↑ Time Series Features

Preprocessing¶

Timeseries features are handled as sequence features, with the only difference being that the matrix in the HDF5 preprocessing file uses floats instead of integers.

Since data is continuous, the JSON file, which typically stores vocabulary mappings, isn't needed.

Ludwig supports two data formats for timeseries:

Row-major (default): each row in the dataset is already a space-separated sequence of floats representing one complete window. Use timeseries_length_limit to cap the window size.
Column-major: each row is a single scalar observation.

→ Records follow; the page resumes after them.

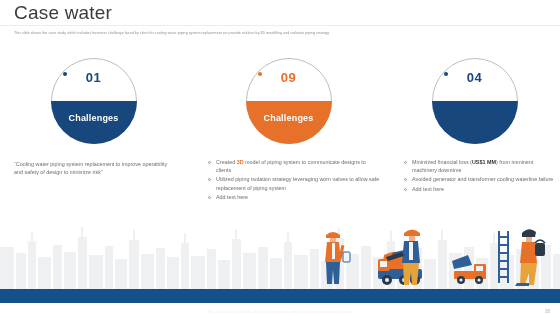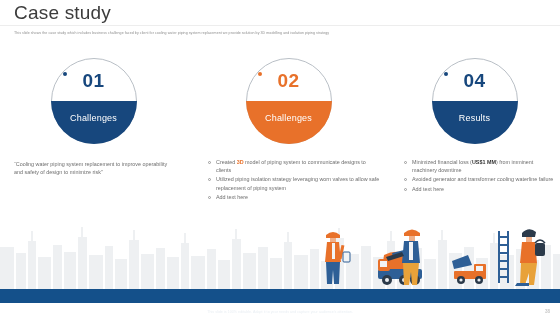--- a/index.html
+++ b/index.html
@@ -48,27 +48,27 @@
   .badge.navy .fill::before{background:#17477d;}
   .badge.orange .fill::before{background:#e8712a;}
   .badge .dot{
     position:absolute;width:4px;height:4px;border-radius:50%;
     left:12px;top:14px;
   }
   .badge.navy .dot{background:#17477d;}
   .badge.orange .dot{background:#e8712a;}
   .badge .num{
     position:absolute;left:0;right:0;top:12px;text-align:center;
-    font-size:19px;font-weight:700;letter-spacing:.5px;
+    font-size:13px;font-weight:700;letter-spacing:.5px;
   }
   .badge.navy .num{color:#17477d;}
   .badge.orange .num{color:#e8712a;}
   .badge .cap{
     position:absolute;left:0;right:0;top:55px;text-align:center;
-    font-size:9px;font-weight:400;color:#ffffff;letter-spacing:.2px;
+    font-size:9px;font-weight:700;color:#ffffff;letter-spacing:.2px;
   }
 
   
   .quote{
     margin-top:16px;padding-left:8px;padding-right:6px;
     font-size:5.4px;line-height:8.2px;color:#6e6e6e;
   }
   ul.bullets{
     margin:14px 0 0 0;padding-left:14px;list-style:none;
   }
@@ -98,57 +98,56 @@
   .page-num{
     position:absolute;right:10px;bottom:1px;
     font-size:4.6px;color:#c9c9c9;font-weight:700;
   }
 </style>
 </head>
 <body>
 
 <div class="slide">
 
-  <div class="title">Case study</div>
+  <div class="title">Case water</div>
   <div class="header-rule"></div>
   <div class="subtitle">This slide shows the case study which includes business challenge faced by client for cooling water piping system replacement we provide solution by 3D modelling and isolation piping strategy</div>
 
   <div class="col col1">
     <div class="badge navy">
       <div class="ring"></div>
       <div class="fill"></div>
       <div class="dot"></div>
       <div class="num">01</div>
       <div class="cap">Challenges</div>
     </div>
     <div class="quote">“Cooling water piping system replacement to improve operability and safety of design to minimize risk”</div>
   </div>
 
   <div class="col col2">
     <div class="badge orange">
       <div class="ring"></div>
       <div class="fill"></div>
       <div class="dot"></div>
-      <div class="num">02</div>
+      <div class="num">09</div>
       <div class="cap">Challenges</div>
     </div>
     <ul class="bullets">
         <li>Created <span class="hl-orange">3D</span> model of piping system to communicate designs to clients</li>
         <li>Utilized piping isolation strategy leveraging worn valves to allow safe replacement of piping system</li>
         <li>Add text here</li>
       </ul>
   </div>
 
   <div class="col col3">
     <div class="badge navy">
       <div class="ring"></div>
       <div class="fill"></div>
       <div class="dot"></div>
       <div class="num">04</div>
-      <div class="cap">Results</div>
     </div>
     <ul class="bullets">
         <li>Minimized financial loss (<span class="hl-dark">US$1 MM</span>) from imminent machinery downtime</li>
         <li>Avoided generator and transformer cooling waterline failure</li>
         <li>Add text here</li>
       </ul>
   </div>
 
   <div class="art">
     <svg viewBox="0 0 560 70" xmlns="http://www.w3.org/2000/svg">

Ludwig converts to row-major automatically using a sliding window controlled by preprocessing.window_size (for inputs) or preprocessing.horizon (for outputs).

Input Features¶

Preprocessing¶

missing_value_strategy: fill_with_const
tokenizer: space
timeseries_length_limit: 256
padding_value: 0.0
padding: right
fill_value: ''
computed_fill_value: ''
window_size: 0

Parameters:

missing_value_strategy (default: fill_with_const) : What strategy to follow when a row of data is missing. Options: fill_with_const, fill_with_mode, bfill, ffill, drop_row.
tokenizer (default: space):
timeseries_length_limit (default: 256):
padding_value (default: 0.0):
padding (default: right):
fill_value (default: ``):
computed_fill_value (default: ``):
window_size (default: 0): Optional lookback window size used to convert a column-major dataset (one observation per row) into a row-major dataset (each row has a timeseries window of observations). Starting from a given observation, a sliding window is taken going window_size - 1 rows back to form the timeseries input feature. If this value is left as 0, then it is assumed that the dataset has been provided in row-major format (i.e., it has already been preprocessed such that each row is a timeseries window).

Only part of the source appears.